Supplied data Block Start

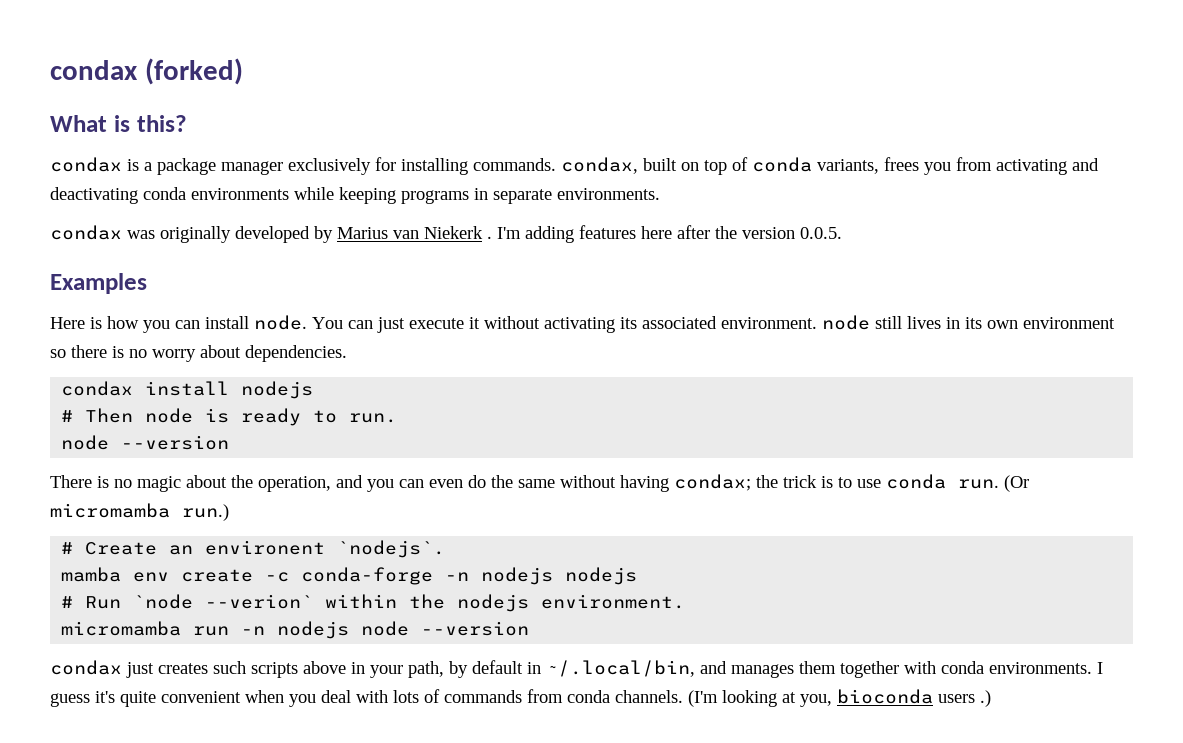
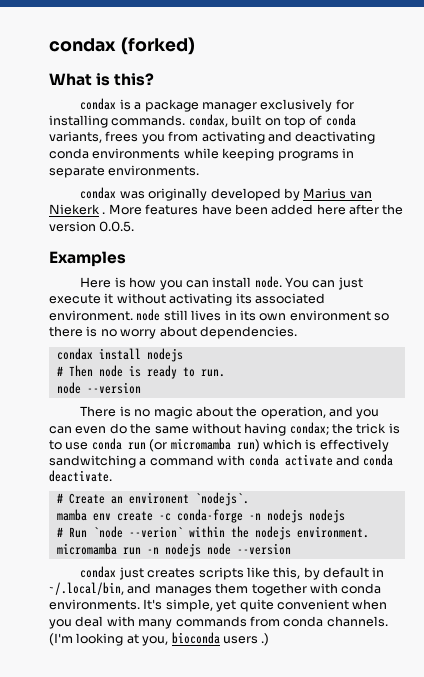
[497,225,636,243] I'm adding features -> [108,204,314,215] More features have been added
[958,475,1029,492] [50,503,229,521] run. (Or micromamba run.) -> [127,438,389,452] [49,454,394,468] [49,470,112,482] run (or micromamba run) which is effectively sandwitching a command with conda activate and conda deactivate.
[213,661,444,678] such scripts above in your path, -> [198,567,301,580] scripts like this,
[1097,662,1103,674] [50,691,115,707] I guess it's -> [143,599,237,612] It's simple, yet
[393,689,440,703] lots of -> [138,619,173,629] many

Supplied data Block End

- _Task to complete_
One exact copy of the data is required, and it should hold no pictures.

- _Task response_
[497,225,636,243] I'm adding features -> [108,204,314,215] More features have been added
[958,475,1029,492] [50,503,229,521] run. (Or micromamba run.) -> [127,438,389,452] [49,454,394,468] [49,470,112,482] run (or micromamba run) which is effectively sandwitching a command with conda activate and conda deactivate.
[213,661,444,678] such scripts above in your path, -> [198,567,301,580] scripts like this,
[1097,662,1103,674] [50,691,115,707] I guess it's -> [143,599,237,612] It's simple, yet
[393,689,440,703] lots of -> [138,619,173,629] many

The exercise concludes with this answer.